Currently I've only used md5, but that's no good for automated billing..

Josh.

----------

## mglauche

don't ever store credit card numbers in a online database. best is not to store them at all. There were numerous examples in the past when ppl did get massive amounts of cc numbers by hacking into suposely secure servers... (also look/ask up the cc vendors usage details, what THEY say about storing cc numbers, just to cover your ass  :Wink: 

having said that, *IF* you still want to store them, use an asymetric (read: public key) chypher, like RSA or ElGamal, then use the public key to encrypt these files and *NEVER* have the private key on the online machine ...

md5 is a one way hash function, that is good for re-validatiing cc's. (as its highly unlikely that 2 different strings have the same md5 sum ..)

----------

## chatgris

Well, I have to store them for automated billing..

If you can figure out a way to do automated billing without storing cc numbers, I'd like to know =)

Josh.

----------

## klieber

 *chatgris wrote:*   

> I was wondering, what would you guys recommend for some sort of two way encryption that would allow me to crypt and decrypt the contents as needed?

 

3DES, AES or IDEA seem to be the standards these days.  

However, you shouldn't rely upon encryption to protect the credit card numbers -- you should be relying upon multiple levels of security, such as firewalls, encrypted file systems, hardened operating systems and anything else you can think of.  Encryption won't buy you much as an exclusive means of protecting your data.

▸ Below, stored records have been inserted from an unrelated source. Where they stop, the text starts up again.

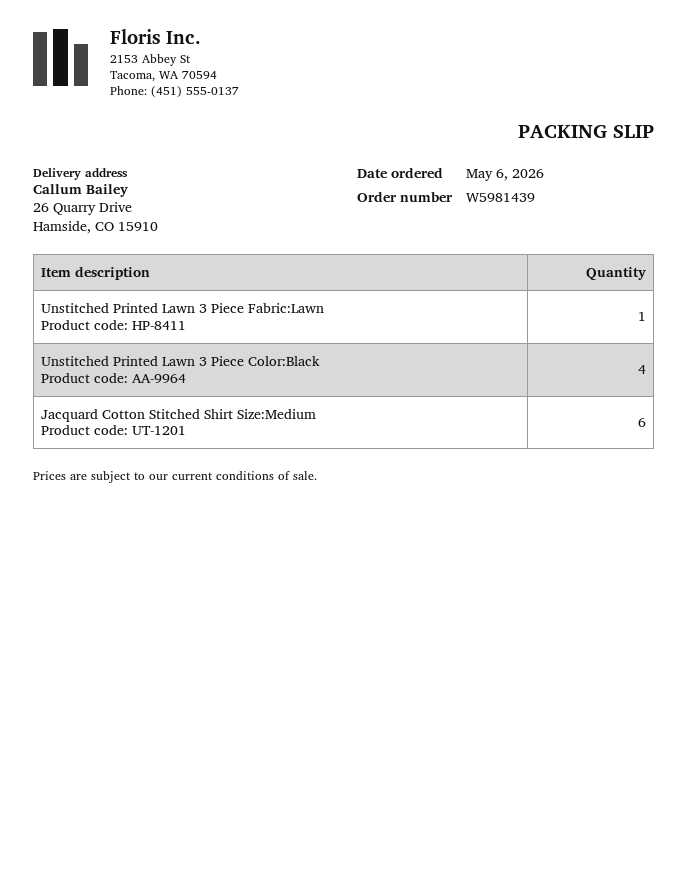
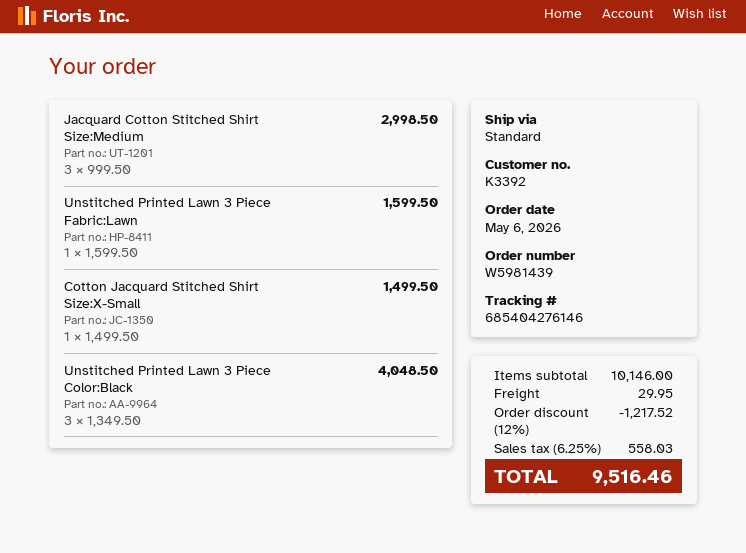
Unstitched Printed Lawn 3 Piece Color:Black: 4 -> 3
Jacquard Cotton Stitched Shirt Size:Medium: 6 -> 3
Cotton Jacquard Stitched Shirt Size:X-Small: none -> 1

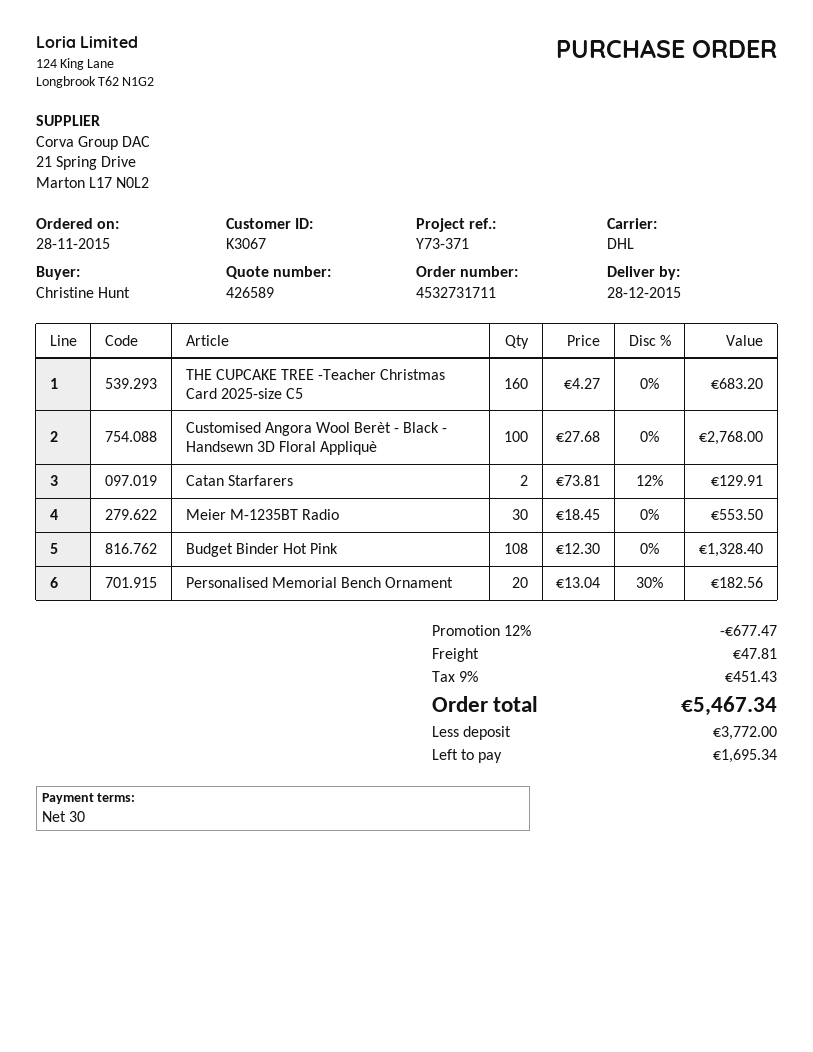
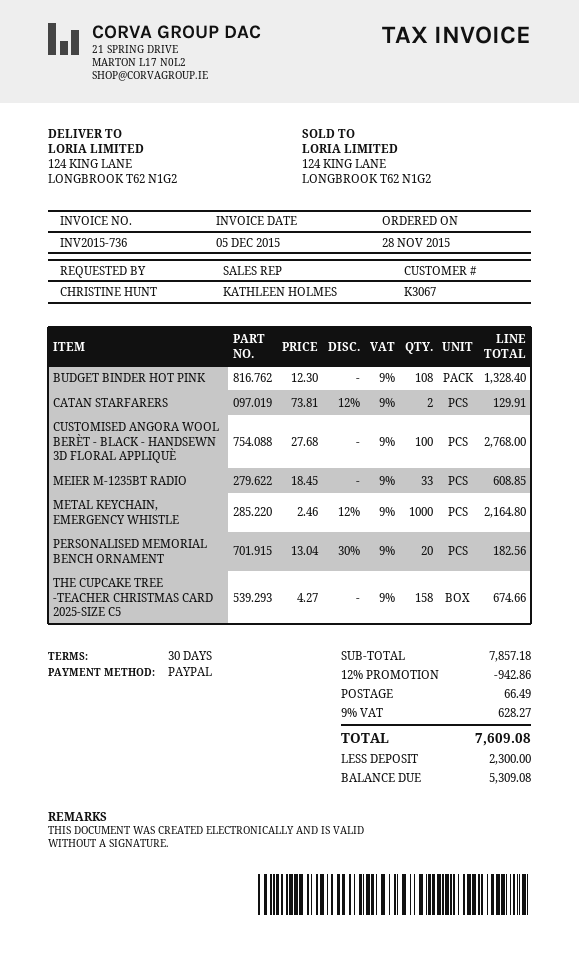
THE CUPCAKE TREE -Teacher Christmas Card 2025-size C5: 160 x 4.27 = 683.20 -> 158 x 4.27 = 674.66
Meier M-1235BT Radio: 30 x 18.45 = 553.50 -> 33 x 18.45 = 608.85
METAL KEYCHAIN, EMERGENCY WHISTLE: none -> 1000 x 2.46 - 12% = 2164.80
discount: 12% = 677.47 -> 12% = 942.86
shipping: 47.81 -> 66.49
tax: 9% = 451.43 -> 9% = 628.27
total: 5467.34 -> 7609.08
deposit: 3772.00 -> 2300.00
balance: 1695.34 -> 5309.08

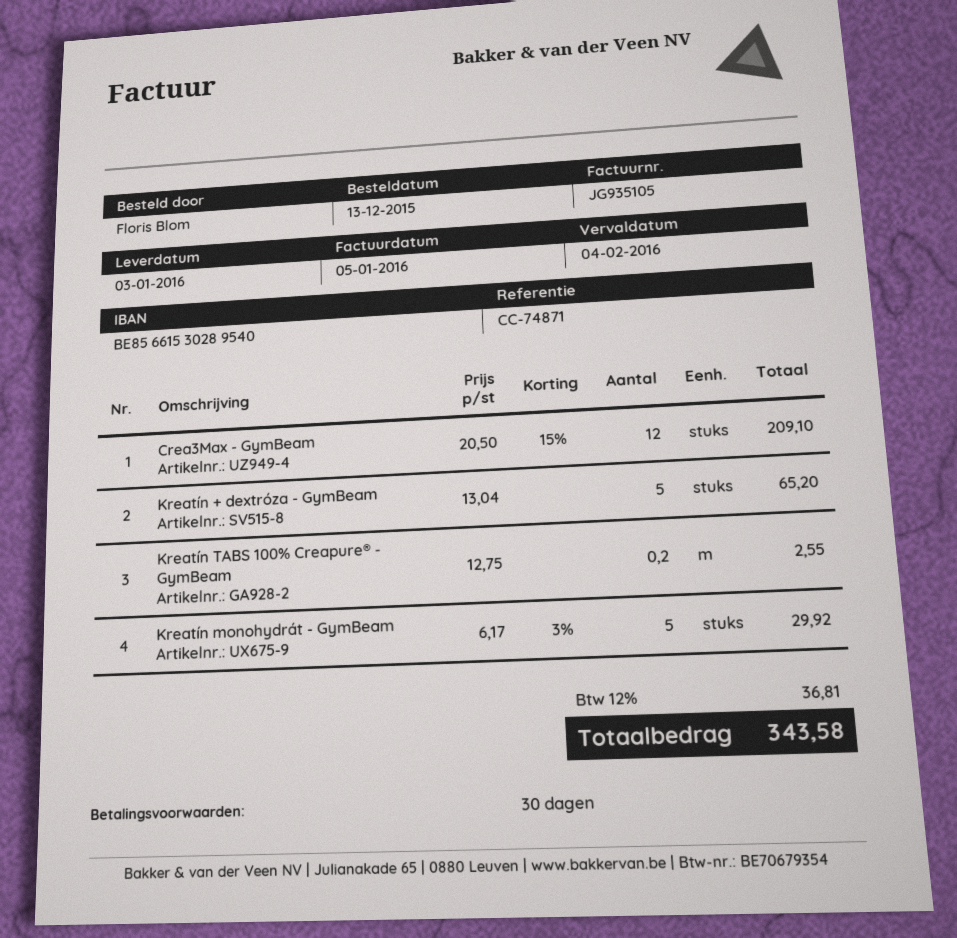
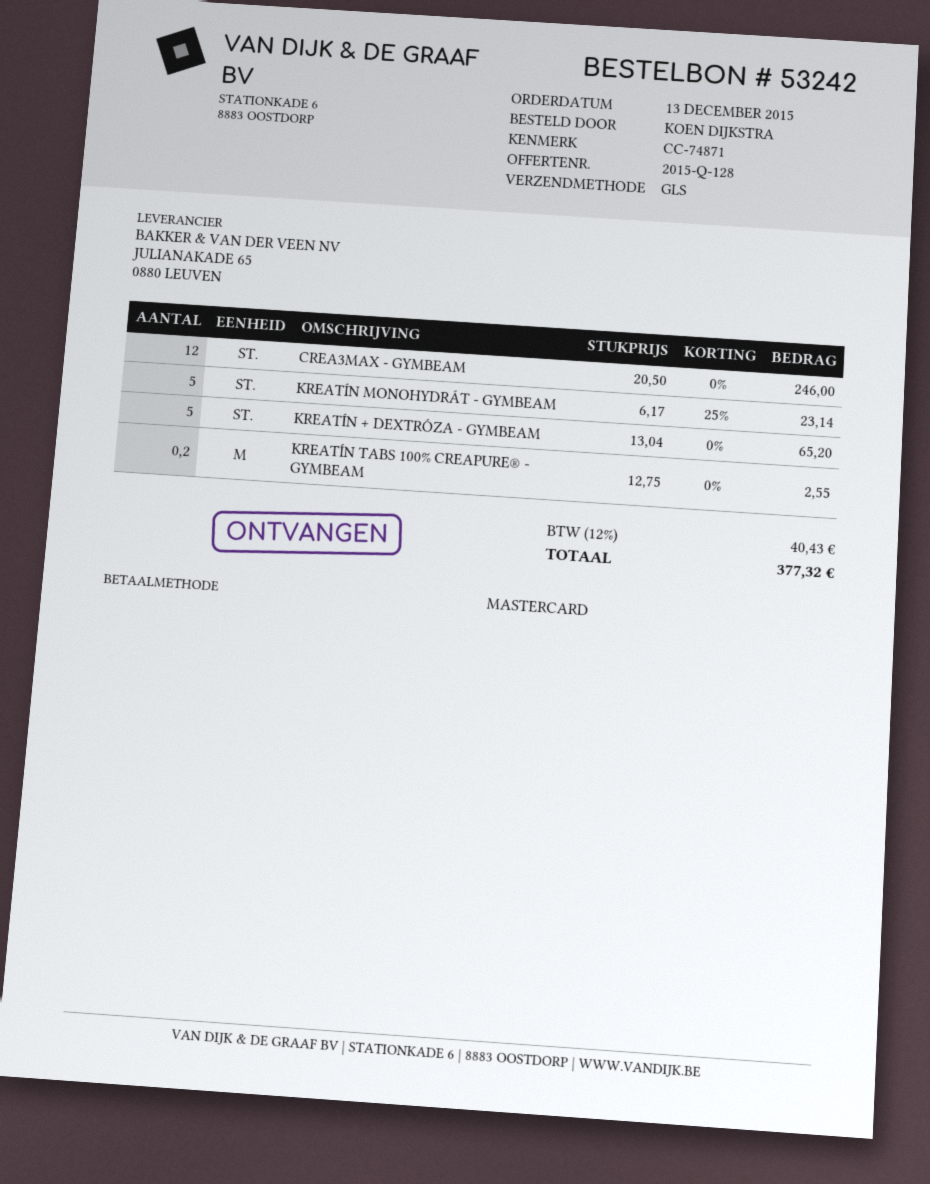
ordered by: Floris Blom -> KOEN DIJKSTRA
Crea3Max - GymBeam: 12 x 20.50 - 15% = 209.10 -> 12 x 20.50 = 246.00
Kreatín monohydrát - GymBeam: 5 x 6.17 - 3% = 29.92 -> 5 x 6.17 - 25% = 23.14
tax: 12% = 36.81 -> 12% = 40.43
total: 343.58 -> 377.32

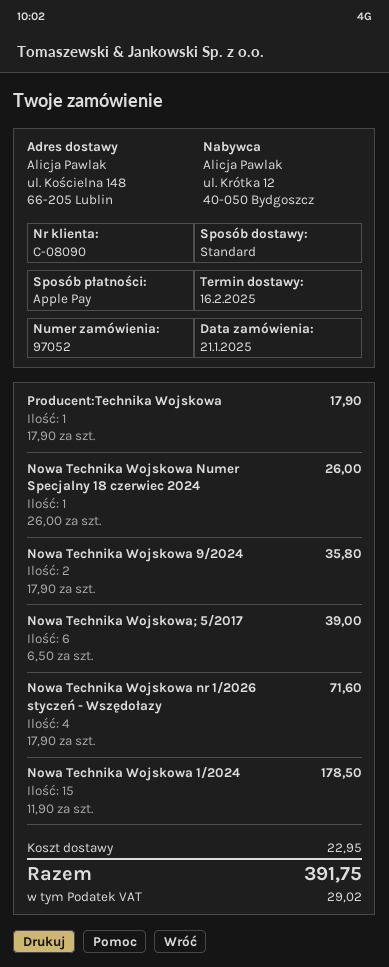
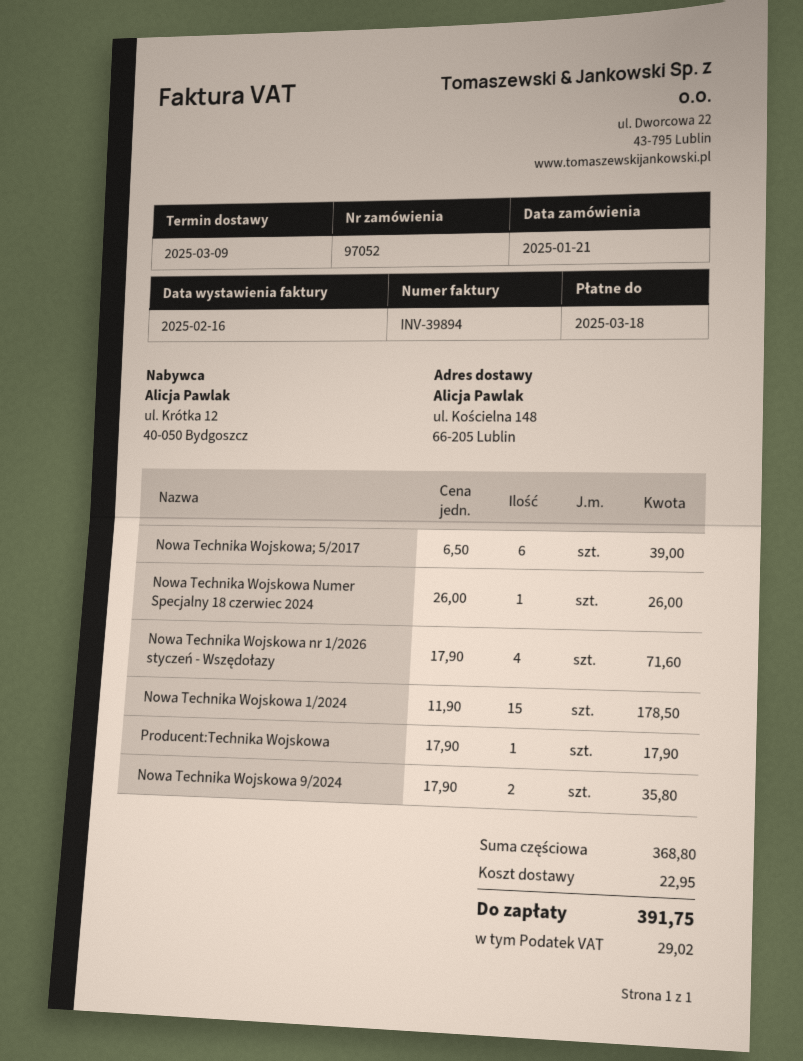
delivery date: 2025-02-16 -> 2025-03-09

By relying upon encryption only, the character set of the plain text is going to be a) relatively small (0-9) and b) very easy to guess since anyone who gains access to the data will likely know that they are credit card numbers.  Not only that, but the attacker will also know what length each of the plain text datums are since most credit card numbers are 16 characters long.  If that isn't bad enough, the algorithm for creating credit card numbers is widely known, (mod 10, IIRC) so with a little care and a few Athlon MP workstations, your data starts becoming susceptible to brute force attacks.

As the other poster said, don't store the cc numbers.  If you have to do it, don't rely upon encryption as your sole means of defense.

 *Quote:*   

> Currently I've only used md5, but that's no good for automated billing..

 

Again, because of the known quantities about your data, md5 hashing is of limited usefullness as well.

--kurt

----------

## bcavalieri

Each time you reuse a key, the encryption weakens, so if you use AES, 3DES, etc ... you would need to use a new key with each credit card.  Which also means that you would need to store the key (which is also a security risk).

I use AES to store the cc, and then RSA to store the unique keys.  You could just use RSA for the whole thing, but I felt like making it a little more work if someone were to get my database.

-Bill

----------

## chatgris

Thanks a lot for oyur help..  I'll search google for those terms and see if I can find a library for that.

Also yes, I do not plan on having encryption be my last defense, however, I do feel much better knowing that the cc cards are encrypted should someone hack into the server cause it will at least give me time to notify the proper authorities before the cc numbers are all broken =)

Josh.

----------

## zerogeny

you should only temporary store them anyway (shouldnt you?  :Razz: ) once the transaction is done the number should be deleted.

----------

## chatgris

nope, it's automated billing...

As in they are billed once a month automatically.

----------

## theclaus

I use to work for a company that was in the credit card business and one way we use to do it was to take the credit card processing server off the internet and not even associate it with a internet ip.  Then we had one directory that was open to the online server that the credit card server would poll.  Once it would recieve the file it would delete it and put the auth file in its place.  The online server would take that file and display it back to the user.  For automatic billing we would have the database server which wasn't on the internet at all generate a batch file for each months transactions and send them to the directory.  The software would pick it up and delete the file.  Then it would transmit the auth codes back and the database would poll for that file and import the auths back into the database fields.  Okay that is enough and I am sure people will say that isn't safe but if you can keep the computer off the internet and block all outside traffic so that only certain ips can hit it you should be a bit safer.  Definately though take the database server offline.  Doesn't need to be online at all.

----------